On July 9, 2022, the New York Yankees were on top of the baseball world. At 61-23, the team looked destined to roll over the American League en route to their first World Series appearance in 13 years. Then, in the blink of an eye, the dominant goliath became the face of baseball mediocrity.
Since that fateful day, the team is 93-91 with a 101 wRC+ that ranks 15th in the league. For the 2023 season, the numbers are even worse. They’re 55-51, 47-50 against teams with winning percentages over .300. Their team wRC+ of 94 (6% worse than league average) ranks 22nd in the league, and their starter ERA of 4.50 (also 6% worse than league average) sits 18th. On top of all this, their average age of 29.6 is the oldest in the American League.
This is a mediocre baseball team through and through. Their so-called “protection” for the best hitter in baseball is the ghost of the 2015 National League All-Star team, Jake Bauers and Billy McKinney currently rank second and third on the team in wRC+, and Luis Severino has turned into arguably baseball’s worst pitcher. As Brian Cashman said about the 2016 team, the Yankees are not playoff contenders, but playoff pretenders.
Entering Tuesday’s trade deadline, it was abundantly clear the Yankees should sell. They had made it easy on the front office with their 6-9 record since the All-Star break. With that being said, the team easily could’ve sold fans on “going for it”–who doesn’t want to watch their team in the playoffs–by going out and filling the massive holes that sit in left field and third base. While I never believed this lineup was “just a bat or two away”, if they decided to buy and retool this lineup I wouldn’t have complained. Instead, they did the worst thing possible–they stood pat.
The Yankees decided to be, as Jack Curry put it, “cautious buyers”. They listened to offers on their impending free agents but, as a rival executive told Marc Carig, they were “waiting to be bowled over for their rentals”. The “big move” of the day was bringing in reliever Kenyan Middleton from the Chicago White Sox to bolster what has been baseball’s best bullpen. A team riddled with holes found a way to add to its strength. In the best seller’s market in recent memory, the Yankees chose no direction.

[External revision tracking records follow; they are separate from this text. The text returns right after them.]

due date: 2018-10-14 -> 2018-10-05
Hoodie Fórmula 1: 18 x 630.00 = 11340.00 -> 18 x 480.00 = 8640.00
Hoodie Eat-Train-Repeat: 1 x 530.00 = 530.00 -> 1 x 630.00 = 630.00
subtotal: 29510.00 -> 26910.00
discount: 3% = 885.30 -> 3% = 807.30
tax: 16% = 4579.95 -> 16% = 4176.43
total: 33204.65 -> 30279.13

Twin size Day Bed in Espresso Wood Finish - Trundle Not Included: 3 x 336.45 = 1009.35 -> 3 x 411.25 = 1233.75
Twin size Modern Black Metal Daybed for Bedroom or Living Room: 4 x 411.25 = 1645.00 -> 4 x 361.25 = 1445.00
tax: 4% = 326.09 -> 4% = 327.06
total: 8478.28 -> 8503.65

The Yankees somehow played every card they have as wrong as they could play it. They convinced themselves that, despite an almost 200-game sample proving their mediocrity, the team could make a run. That Aaron Judge is all a team needs to contend for a World Series and that he can carry a below-average baseball team to the promised land as is.
This deadline was a golden opportunity for the Yankees to retool, a la 2016. They could’ve shipped off their rentals and gotten solid prospects back, but they also could’ve completely hit the reset button. They could’ve moved who would’ve been the best bat on the market in Gleyber Torres–something they were very close to doing LAST year. They could’ve attempted to move on from their overpriced, prospect-blocking veterans like Anthony Rizzo, DJ LeMahieu, and Giancarlo Stanton. They even could’ve shipped off closer Clay Holmes for what would’ve been a haul. Seeing him leave would’ve hurt, but Matt Blake has proven his ability to turn coal into diamonds multiple times these past couple of years, with Holmes being an example of this prowess. They could’ve brought in some top prospects and immediately acquired a different hard-throwing sinker baller to “fix”. They could’ve then proceeded to call up top prospects like Austin Wells and Oswald Peraza, who would’ve been able to debut without pressure. But, instead, they did nothing.

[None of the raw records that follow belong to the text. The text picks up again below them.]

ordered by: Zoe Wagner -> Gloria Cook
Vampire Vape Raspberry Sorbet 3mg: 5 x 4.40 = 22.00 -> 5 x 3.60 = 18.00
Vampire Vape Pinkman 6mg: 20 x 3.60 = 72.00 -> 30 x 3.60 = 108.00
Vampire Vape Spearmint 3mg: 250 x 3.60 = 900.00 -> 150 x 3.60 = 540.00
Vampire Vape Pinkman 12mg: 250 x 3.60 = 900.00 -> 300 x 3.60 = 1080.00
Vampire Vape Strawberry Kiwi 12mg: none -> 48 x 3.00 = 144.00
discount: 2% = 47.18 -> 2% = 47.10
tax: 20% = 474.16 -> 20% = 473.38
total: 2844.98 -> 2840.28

The Yankees seem to have no plan. When Hal Steinbrenner told fans at the Carlos Rodon presser that the team was “not done yet”, there was no next move in mind. It was just fan service. That’s all the Yankees have become. They’re a team content with mediocrity because fans will always watch a team above .500. The seats will be filled, the “99” burgers will be sold, and the hats will be worn as long as they have the semblance of a contender.

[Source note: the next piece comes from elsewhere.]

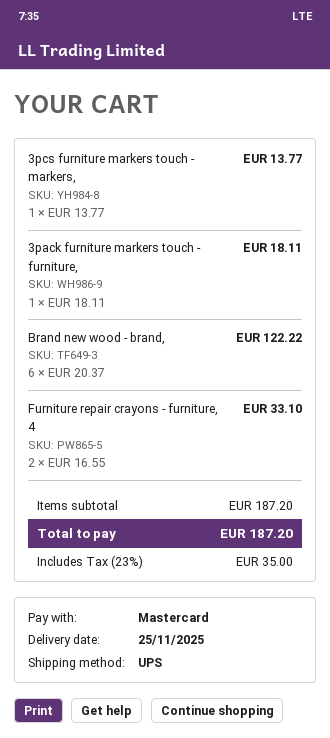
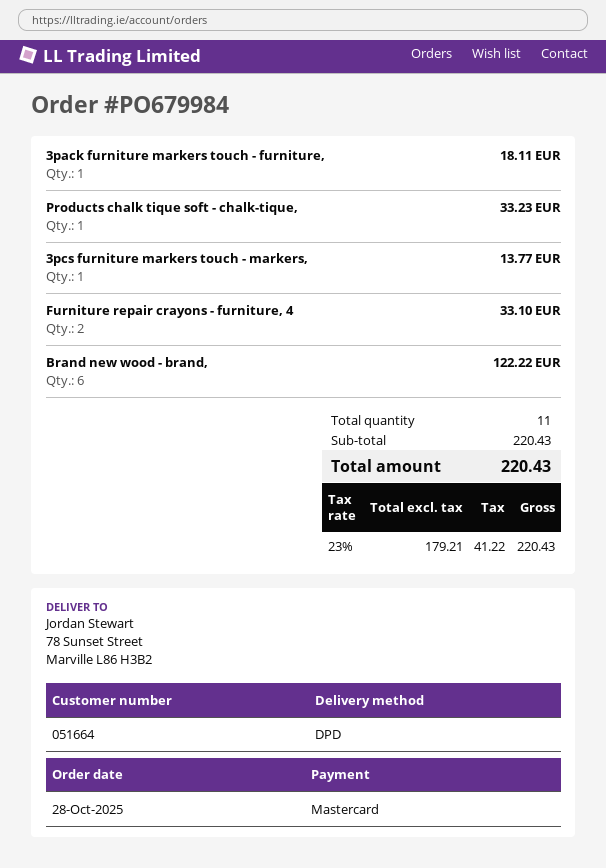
shipping method: UPS -> DPD
Products chalk tique soft - chalk-tique,: none -> 1 for 33.23
subtotal: 187.20 -> 220.43
tax: 23% = 35.00 -> 23% = 41.22
total: 187.20 -> 220.43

The window that seemed so wide open after 2017 has closed. The Yankees are now in no man’s land. They are a painfully average ballclub with no true path forward to contention. They have a mediocre farm system, a mediocre lineup, and a mediocre pitching staff. And today, they punted away their chance to really retool this team. They’re going to continue trying to sell their on-field product. Brian Cashman and Aaron Boone will ensure fans that they will turn it around, and you know what, maybe they will. Maybe Stanton will remember how to hit and the team will go on a magical run. But, as Cashman says, process over results, and the Yankees’ process today was abysmal.
Everyone calls for Boone’s head, but it’s not his fault this team can’t hit. He was given a roster plagued with holes and told to go win a championship. This team is full of players Cashman has put his neck on the line for. This is Cashman’s team, and he today refused to admit he mishandled it. He doubled down on his belief in this roster, and when they miss the playoffs by a game or two, he will talk about how much they still believe these guys can “turn it around”. The team needs a complete rehaul, and if Cashman refuses to admit that, he may not be the person to lead it.